Edit: Oooh, unless this is something that specifically occurs when ORT Web is loaded from within a web worker? I haven't tested that yet, since I've just been using use the ort.env.wasm.proxy
flag to get the model off the main thread "automatically".
[0] Just a heads-up: For some reason I had to manually refresh the page the first time I loaded it just now - the service worker that adds the COOP/COEP headers didn't refresh automatically like it's supposed to.
if you use ort.env.wasm.proxy flag, the proxy worker will be spawn immediately. this is different worker to the workers created for multithread computation
Should we see performance improvements even if the batch size is 1? Could you maybe explain how work is divided among threads @fs-eire?

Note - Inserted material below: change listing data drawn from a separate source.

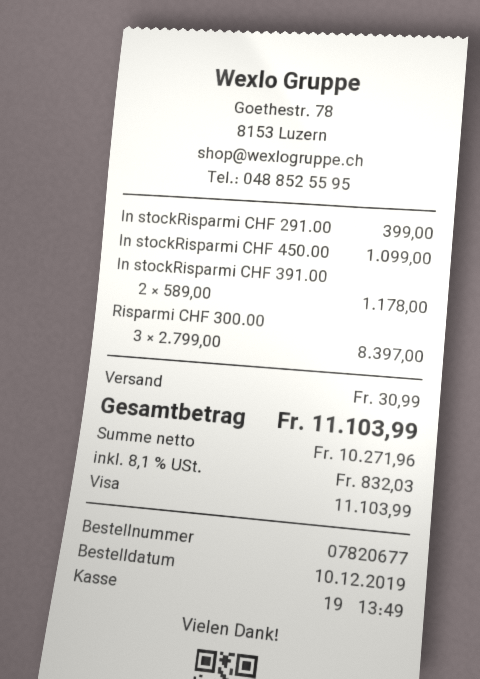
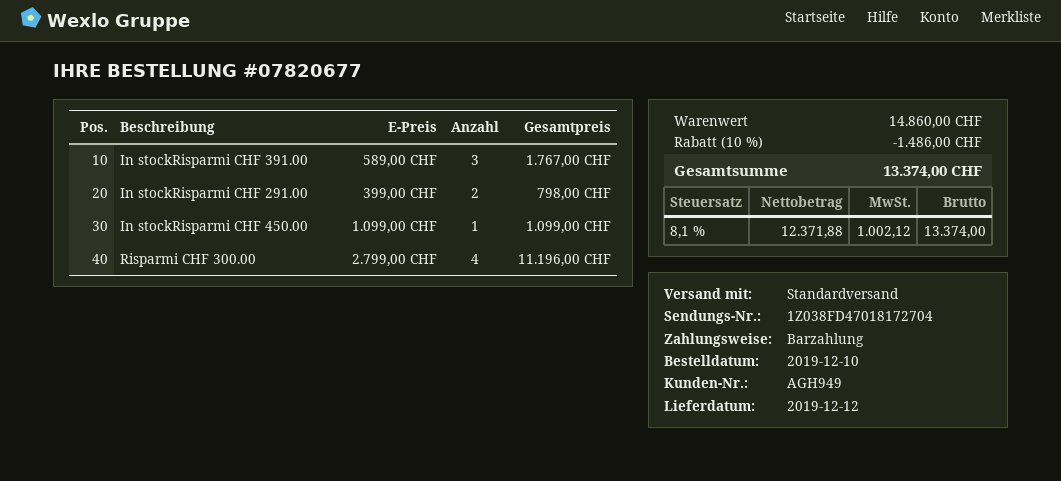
payment method: Visa -> cash
In stockRisparmi CHF 291.00: 1 x 399.00 = 399.00 -> 2 x 399.00 = 798.00
In stockRisparmi CHF 391.00: 2 x 589.00 = 1178.00 -> 3 x 589.00 = 1767.00
Risparmi CHF 300.00: 3 x 2799.00 = 8397.00 -> 4 x 2799.00 = 11196.00
discount: none -> 10% = 1486.00
shipping: 30.99 -> none
net: 10271.96 -> 12371.88
tax: 8.1% = 832.03 -> 8.1% = 1002.12
total: 11103.99 -> 13374.00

Regarding a demo, @jozefchutka would you mind sharing the code you were referring to above? My testing was done inside my whisper-web application, which is quite large and had a lot of bloat around it.
Here is a demo:
worker.js
import { env, pipeline } from "https://cdn.jsdelivr.net/npm/@xenova/transformers@2.4.1/dist/transformers.min.js";
env.allowLocalModels = false;
//env.backends.onnx.wasm.numThreads = 4;
const file = "tos.pcm";
const model = "Xenova/whisper-base.en";
const buffer = new Float32Array(await (await fetch(file)).arrayBuffer());
const pipe = await pipeline("automatic-speech-recognition", model);
const t0 = performance.now();
const result = await pipe(buffer, {
chunk_length_s: 30,
stride_length_s: 5,
return_timestamps: true});
for(let {text, timestamp} of result.chunks)

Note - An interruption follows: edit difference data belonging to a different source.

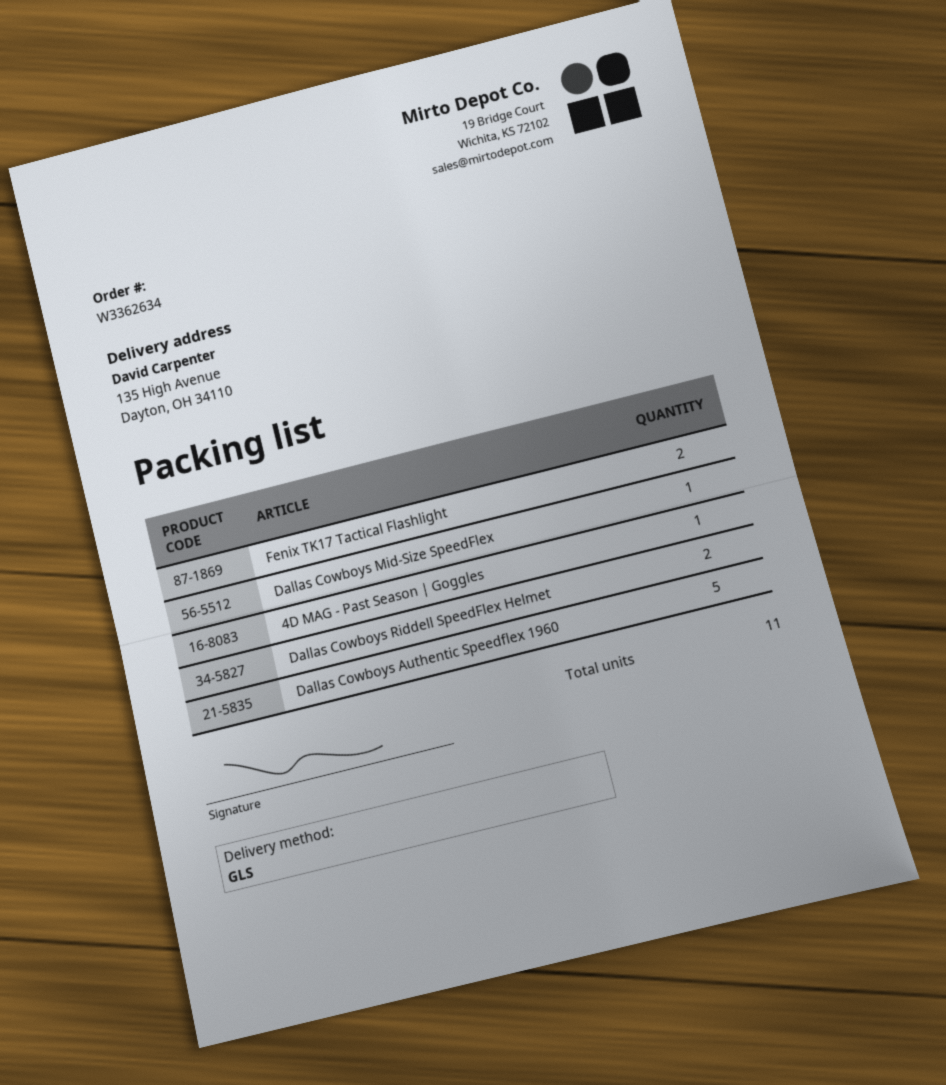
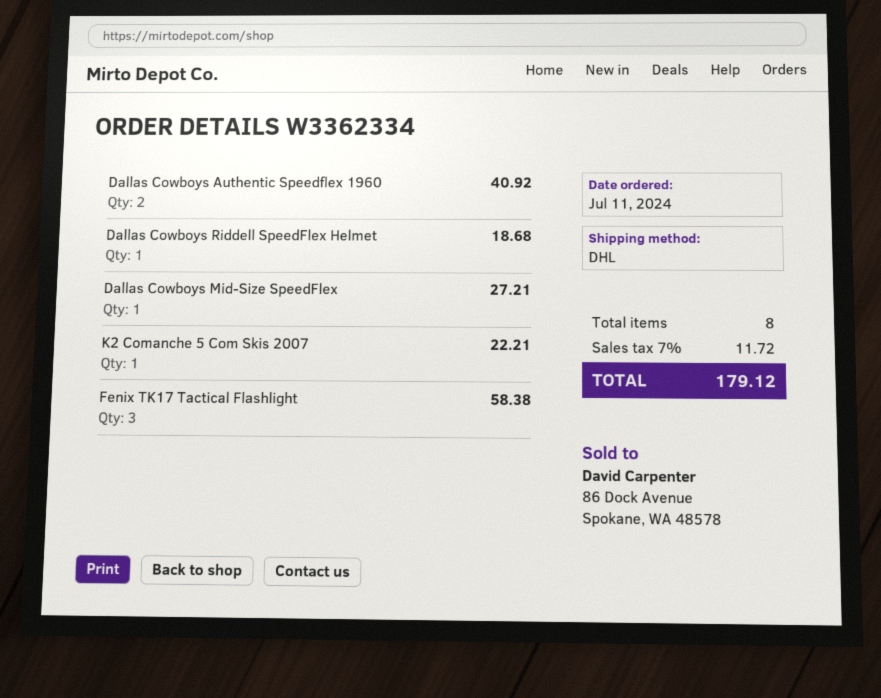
order number: W3362634 -> W3362334
shipping method: GLS -> DHL
Fenix TK17 Tactical Flashlight: 2 -> 3
4D MAG - Past Season | Goggles: 1 -> none
Dallas Cowboys Riddell SpeedFlex Helmet: 2 -> 1
Dallas Cowboys Authentic Speedflex 1960: 5 -> 2
K2 Comanche 5 Com Skis 2007: none -> 1
total quantity: 11 -> 8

console.log(`${timestamp[0]} -> ${timestamp[1]} ${text}`);
console.log(performance.now() - t0);
demo.html
<script>
new Worker("worker.js", {type:"module"});
</script>
a script to generate .pcm file:
ffmpeg -i tos.mp4 -filter_complex [0:1]aformat=channel_layouts=mono,aresample=16000[aout] -map [aout] -c:a pcm_f32le -f data tos.pcm
changing value of env.backends.onnx.wasm.numThreads
makes no difference in transcription performance of tested 1 minute long pcm.
Yes. if you see it is loaded but no worker threads spawn, that is likely to be a bug.

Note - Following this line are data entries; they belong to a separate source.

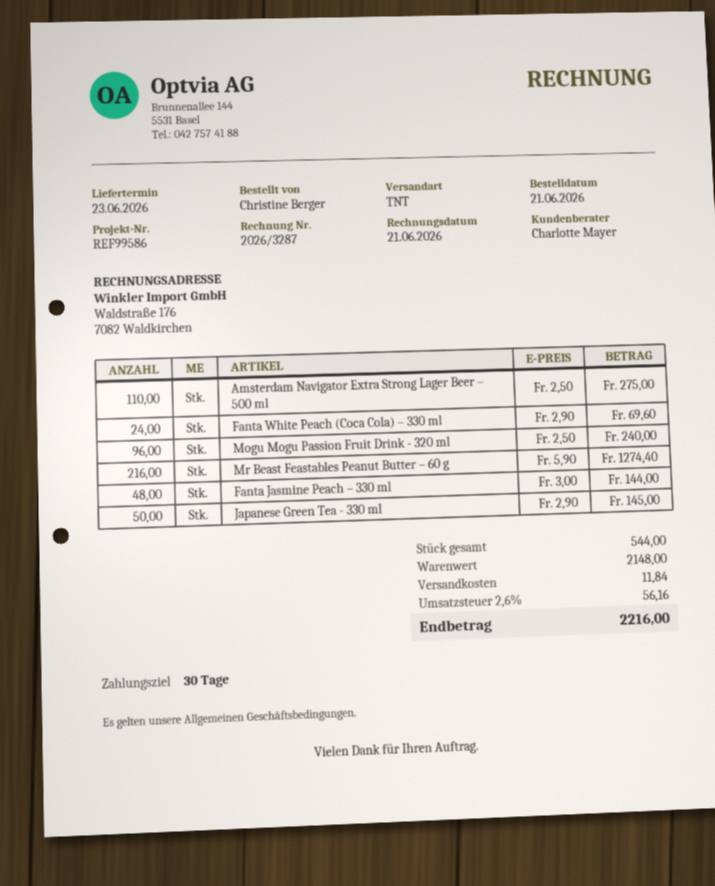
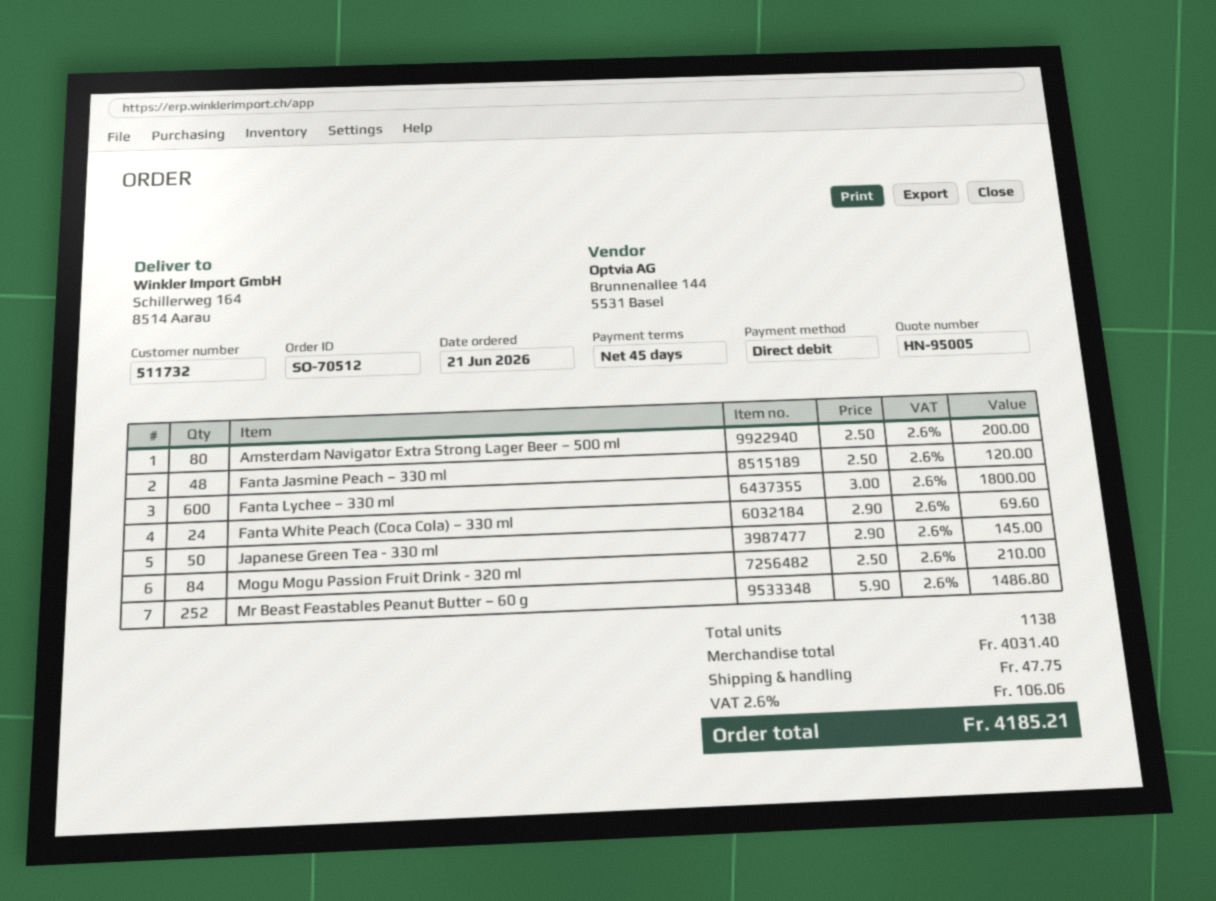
payment terms: 30 days -> 45 days
Amsterdam Navigator Extra Strong Lager Beer – 500 ml: 110 x 2.50 = 275.00 -> 80 x 2.50 = 200.00
Mogu Mogu Passion Fruit Drink - 320 ml: 96 x 2.50 = 240.00 -> 84 x 2.50 = 210.00
Mr Beast Feastables Peanut Butter – 60 g: 216 x 5.90 = 1274.40 -> 252 x 5.90 = 1486.80
Fanta Jasmine Peach – 330 ml: 48 x 3.00 = 144.00 -> 48 x 2.50 = 120.00
Fanta Lychee – 330 ml: none -> 600 x 3.00 = 1800.00
total quantity: 544 -> 1138
subtotal: 2148.00 -> 4031.40
shipping: 11.84 -> 47.75
tax: 2.6% = 56.16 -> 2.6% = 106.06
total: 2216.00 -> 4185.21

@fs-eire Any updates on this maybe? 😅 Is there perhaps an issue with spawning workers from a worker itself? Here's a 60-second audio file for testing, if you need it: ted_60.wav
@jozefchutka Can you maybe test with @josephrocca's previous suggestion? env.backends.onnx.wasm.proxy=true
Edit: Oooh, unless this is something that specifically occurs when ORT Web is loaded from within a web worker? I haven't tested that yet, since I've just been using use the ort.env.wasm.proxy flag to get the model off the main thread "automatically".
@xenova , I observe no difference in performance or extra threads/workers running when tested with env.backends.onnx.wasm.proxy=true
@jozefchutka Did you try not using a worker.js file, and just keeping all transformers.js logic in the UI thread (but still using proxy=true).
This is a version without my worker test.html:
<script type="module">
import { env, pipeline } from "https://cdn.jsdelivr.net/npm/@xenova/transformers@2.5.0/dist/transformers.min.js";
env.allowLocalModels = false;
env.backends.onnx.wasm.proxy = true;
const file = "tos.pcm";
const model = "Xenova/whisper-base.en";
const buffer = new Float32Array(await (await fetch(file)).arrayBuffer());
const pipe = await pipeline("automatic-speech-recognition", model);
const t0 = performance.now();
const result = await pipe(buffer, {
chunk_length_s: 30,
stride_length_s: 5,
return_timestamps: true});
for(let {text, timestamp} of result.chunks)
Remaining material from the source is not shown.